Portrait humble et distancié, le film semble lui-même prendre la posture des personnages gravitant autour de Mitterrand, se prenant d’affection pour un homme aux multiples défauts mais au charisme et à la culture si fascinants. Le Promeneur du Champ-de-Mars développe une intrigue mettant en scène un jeune journaliste chargé de rédiger les mémoires du président, ce qui lui permet de côtoyer quotidiennement le mourant. L’histoire personnelle de ce rédacteur n’est finalement que peu intéressante, tant Michel Bouquet – parfait en régnant décrépit – occupe tout l’espace et permet à Guédiguian de s’émanciper de ses tics cultivés depuis près de 25 ans de carrière. Plus question de communauté ou de clan, l’individu est seul, devant la mort et le constat d’une vie à son crépuscule.
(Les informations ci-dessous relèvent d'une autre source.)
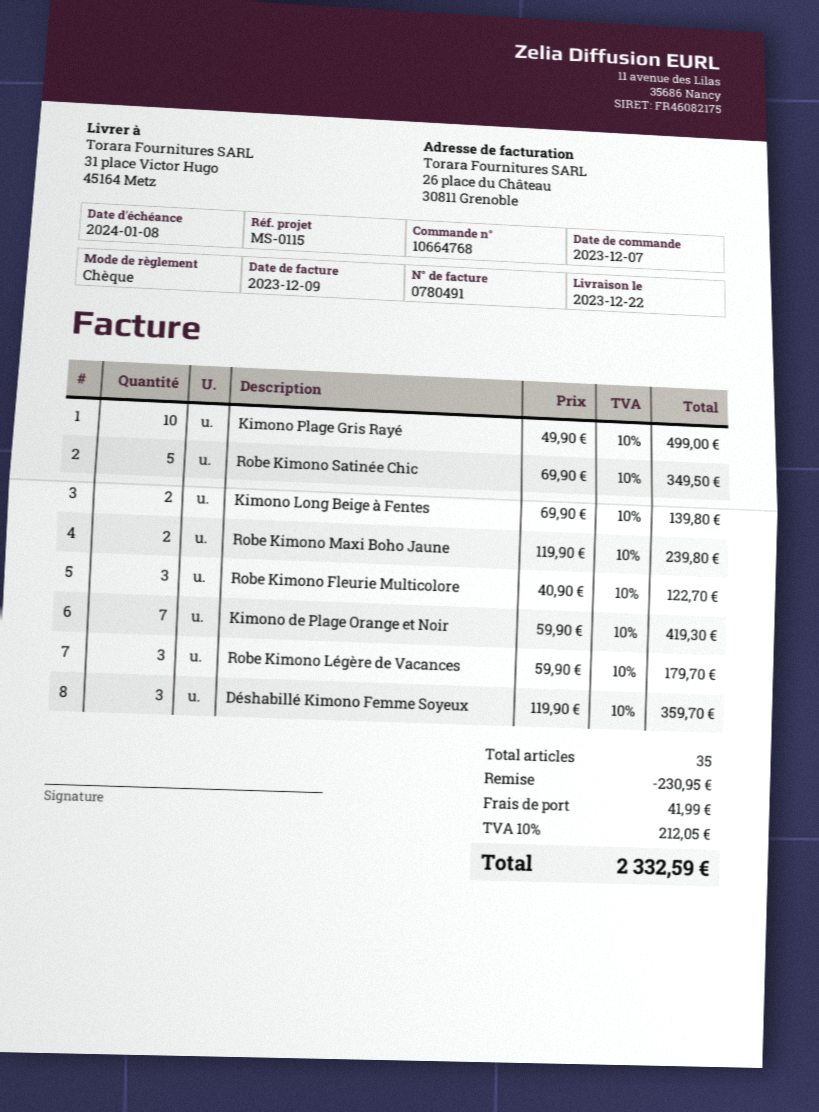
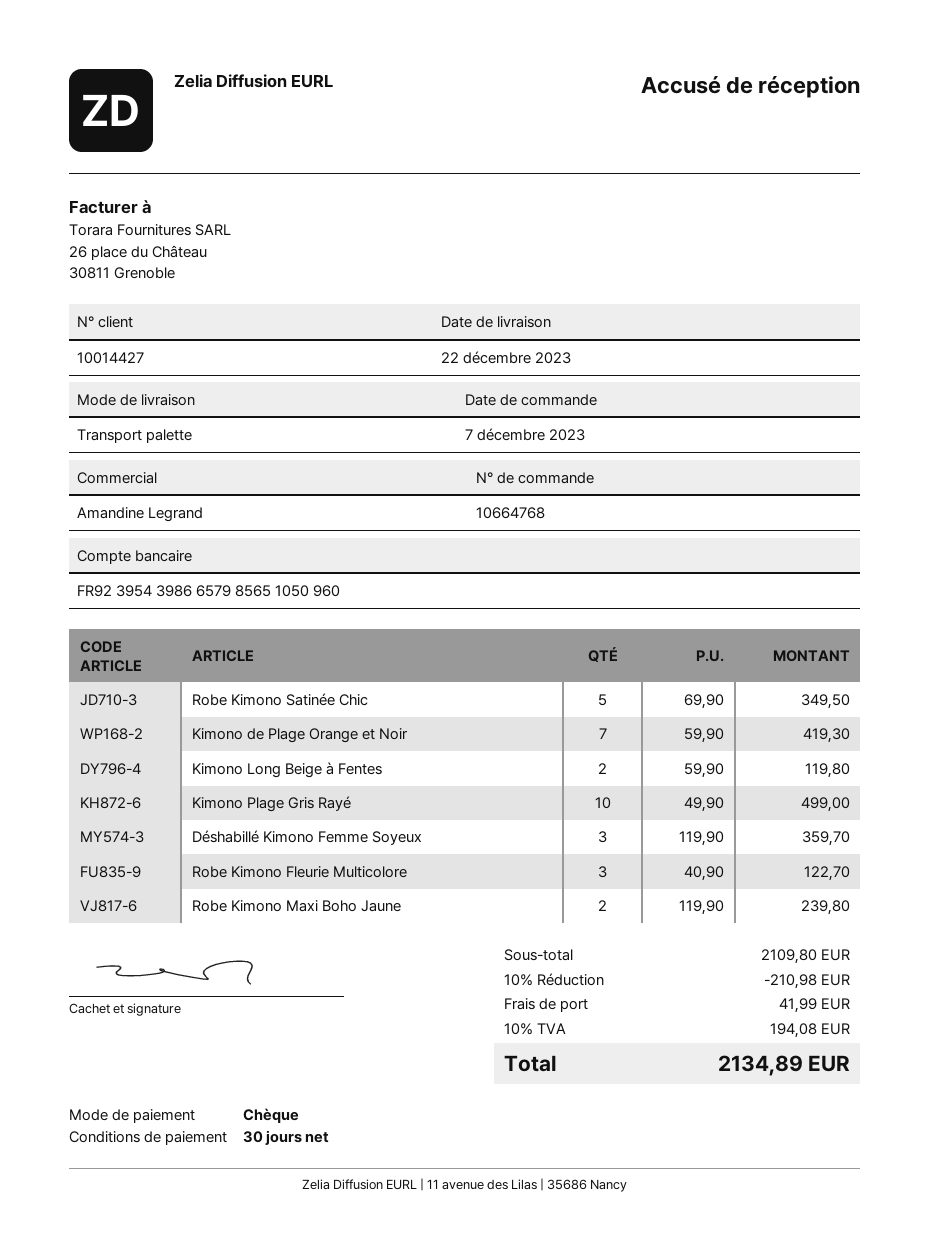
Kimono Long Beige à Fentes: 2 x 69.90 = 139.80 -> 2 x 59.90 = 119.80
Robe Kimono Légère de Vacances: 3 x 59.90 = 179.70 -> none
discount: 230.95 -> 210.98
tax: 10% = 212.05 -> 10% = 194.08
total: 2332.59 -> 2134.89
Ce changement de cap semble préfigurer une nouvelle façon de concevoir les rapports humains et une nouvelle focalisation : parler de soi et de la quête individuelle. Ce sera l’un des thèmes principaux de son film suivant, Le Voyage en Arménie sorti en 2006.
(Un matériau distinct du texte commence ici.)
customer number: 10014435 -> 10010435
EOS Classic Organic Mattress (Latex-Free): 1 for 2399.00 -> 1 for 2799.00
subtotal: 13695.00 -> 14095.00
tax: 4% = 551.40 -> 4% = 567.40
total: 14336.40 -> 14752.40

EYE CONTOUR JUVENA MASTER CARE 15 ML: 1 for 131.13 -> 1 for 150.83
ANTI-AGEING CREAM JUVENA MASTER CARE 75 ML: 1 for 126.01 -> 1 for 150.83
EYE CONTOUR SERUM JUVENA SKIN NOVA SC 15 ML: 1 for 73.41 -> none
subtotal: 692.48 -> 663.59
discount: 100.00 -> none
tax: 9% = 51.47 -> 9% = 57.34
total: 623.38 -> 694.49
Anna est médecin à Marseille, fille de Barsam, gravement malade. À l’instar du Mitterrand du Promeneur, Barsam est conscient de son imminente disparition et plutôt que d’écrire sur son passé, il va le raviver en se déplaçant sur les terres de ses ancêtres, l’Arménie. Il part sans prévenir, Anna va le poursuivre à travers Erevan et la campagne arménienne. Retour aux sources donc, mais aussi découverte de soi et du monde par le voyage initiatique. Guédiguian sort des murs pour filmer la nature et la montagne dans un contexte précis et dépaysant, celui des guerres mafieuses dans un pays en voie de développement. Le propos politique est toujours la lame de fond du traitement mais on sent poindre ici une réflexion plus travaillée sur l’identité et les différents déterminismes qui façonnent le fameux « être au monde ».
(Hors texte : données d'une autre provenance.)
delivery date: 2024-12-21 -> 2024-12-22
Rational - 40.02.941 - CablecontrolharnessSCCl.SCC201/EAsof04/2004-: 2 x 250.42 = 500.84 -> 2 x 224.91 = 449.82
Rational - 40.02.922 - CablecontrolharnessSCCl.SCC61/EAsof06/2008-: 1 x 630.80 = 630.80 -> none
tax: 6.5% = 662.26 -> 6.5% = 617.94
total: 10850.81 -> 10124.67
Le film suivant de Guédiguian – Lady Jane, le dernier en date – introduit lui aussi un nouvel élément renouvelant l’art du cinéaste, celui de l’accaparation totale des canons du genre, en l’occurrence le polar et ses ramifications archétypales. Dans un style assez surprenant de sa part, Guédiguian ouvre une nouvelle voie vers ce que pourra être son cinéma des prochaines années. En multipliant les pistes pour mieux contrecarrer ceux qui lui reprochent de se cantonner à la même ritournelle, le réalisateur marseillais prouve sa capacité d’adaptation et son potentiel à s’avancer vers de nouveaux territoires, tout en conservant et en cultivant ses spécificités.
Son prochain film, L’Armée du crime prévu pour 2009, traite du groupe Manouchian, ces résistants franco-arméniens durant la Seconde Guerre mondiale. Il réunit à lui seul les deux aspirations du cinéaste : traiter d’un fond commun et caractéristique, les protagonistes sont communistes et arméniens, mais aussi une volonté de s’affranchir quotidien pour se frotter à un nouveau genre, celui de la reconstitution historique. Près de trente ans après ses débuts, Guédiguian réinvente encore son cinéma et compose, film après film, l’une des œuvres les plus actuelles et sensibles du cinéma français de l’entre-deux-siècles.